AI: -- that the school population had dropped drastically.

RC: Yes.

AI: And therefore, the need for the teachers was no longer there.

RC: Well, of course, I wondered, "Well, now what am I going to do?" (...) I checked around the whole Sacramento County area, and even into other counties, Solano County and Placer County and they had an overflow of teachers that they were doing the same thing, too. And so I communicated with my master teacher at Stanford at the Department of Education. He was very glad to hear from me. He asked me to come down to Stanford. And when I got there he'd already made out a portion of an application for me to go ahead with my teaching, but in the relocation center school. Stanford was preparing the curriculum for three of the relocation centers. And he recommended that I go to Idaho.
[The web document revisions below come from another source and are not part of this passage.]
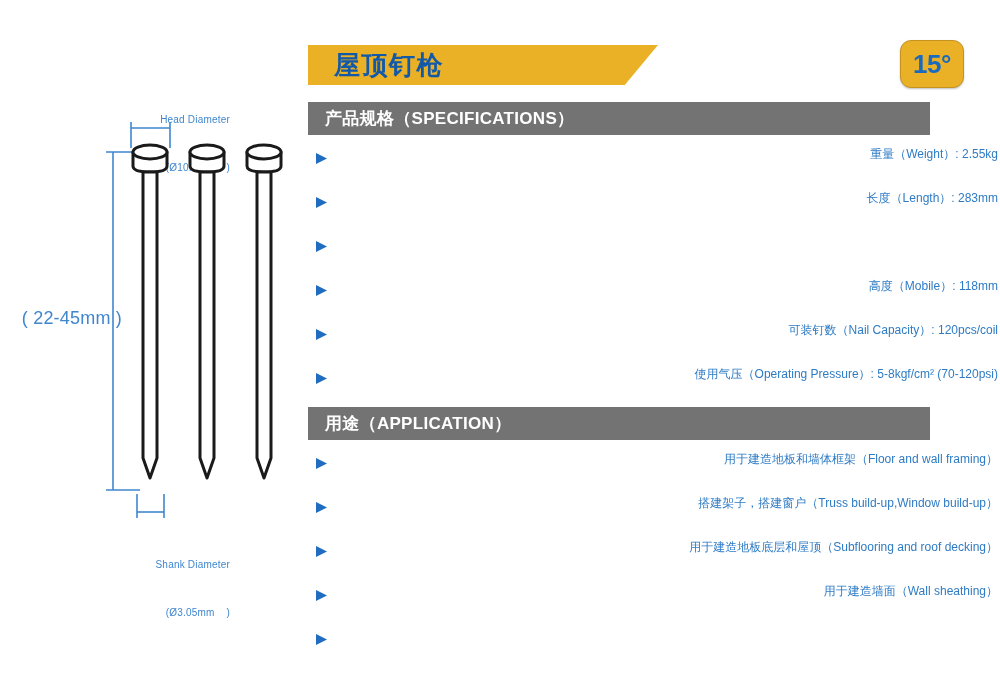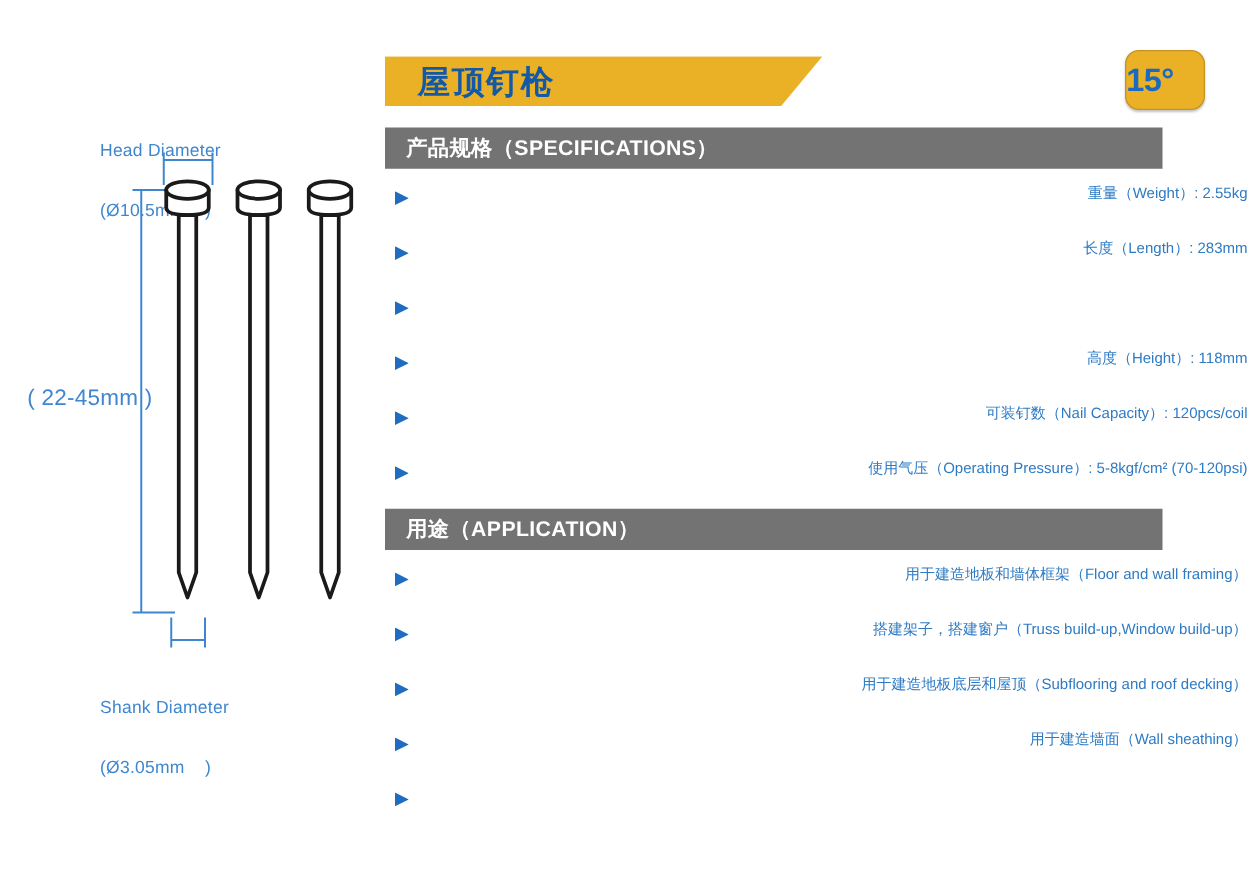"15°" #angle-badge { justify-content: none -> center }
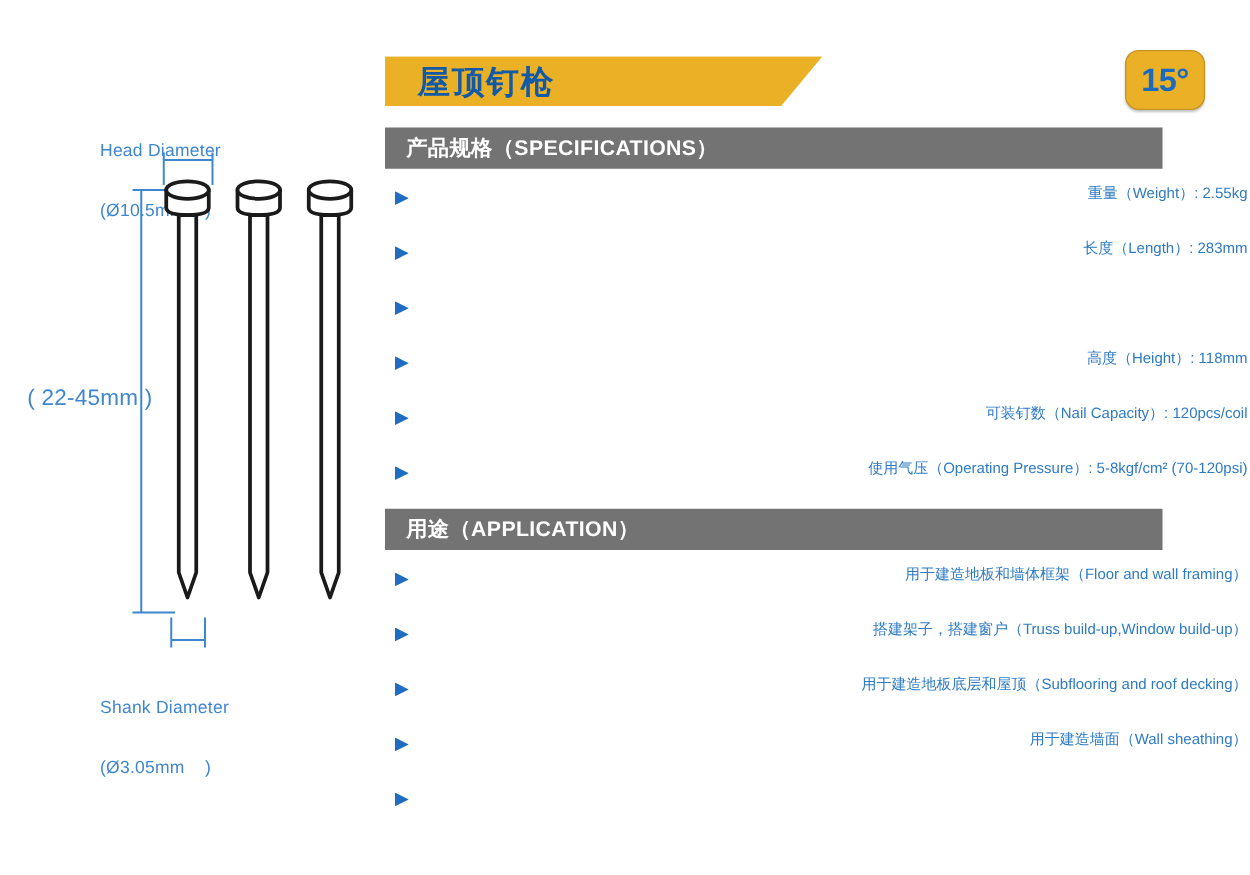"Head Diameter" .dim-label { font-size: 14px -> 10px; text-align: left -> right }
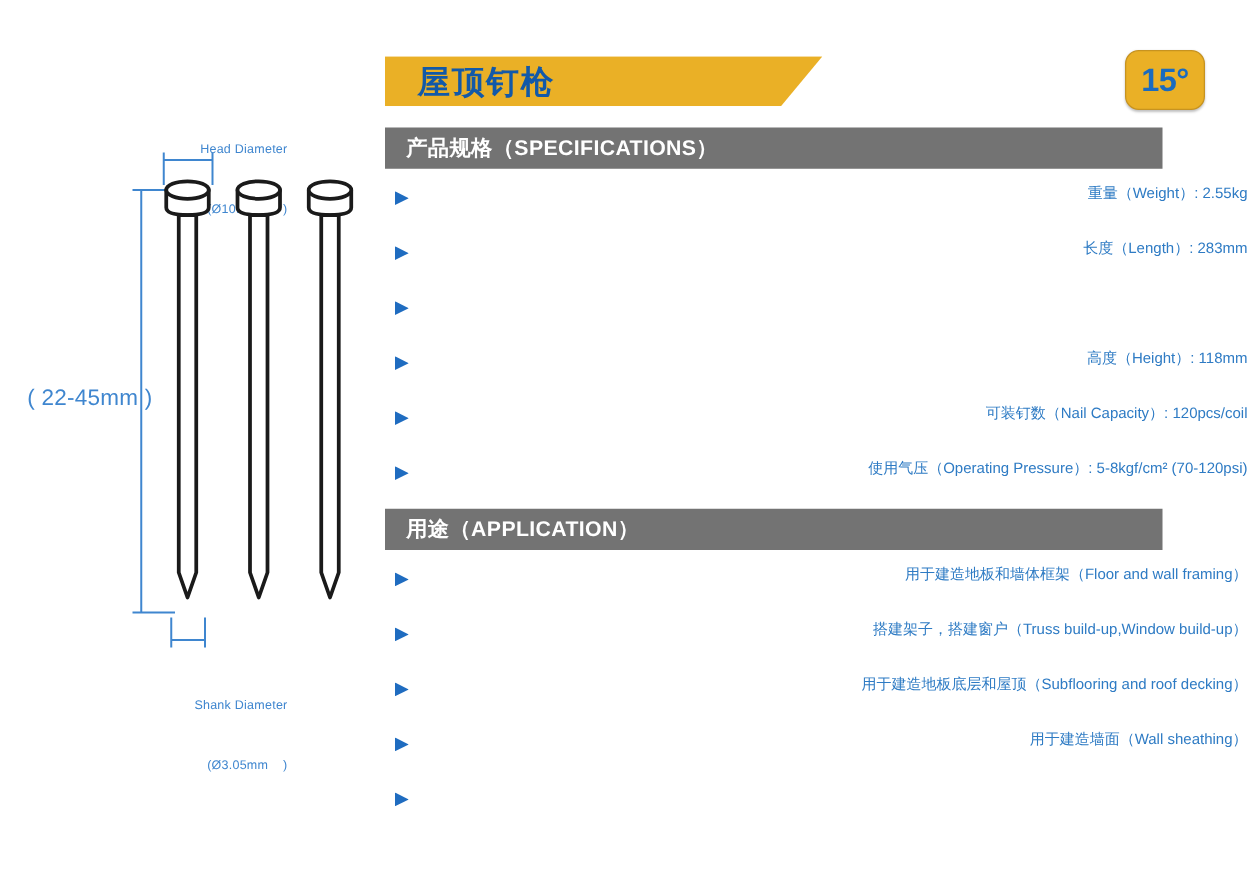"高度（Height）: 118mm" span.item-text { text: Height -> Mobile }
AI: Well, when he recommended that, what was your reaction?

RC: Oh, I was thrilled. [Laughs] I had never been to Idaho. And he said, he handed me the application and asked me to finish making it out and sign it. And he had an address -- an envelope already addressed to the War Relocation Authority in Washington. And he said, "When you go home," he says, "I think you better get yourself ready because I think you'll probably hear from them within a week, and you'll be on your way." And so he said, "Get all of your books that you had in education, and other books that you think you might need in a core class, history, social studies and English literature." So, I signed the document and he put it in the envelope that already had a stamp on it and it was mailed. And I think it was about nine days (later), I received my instructions to report to Twin Falls at the Rogerson Hotel, and somebody would meet me there.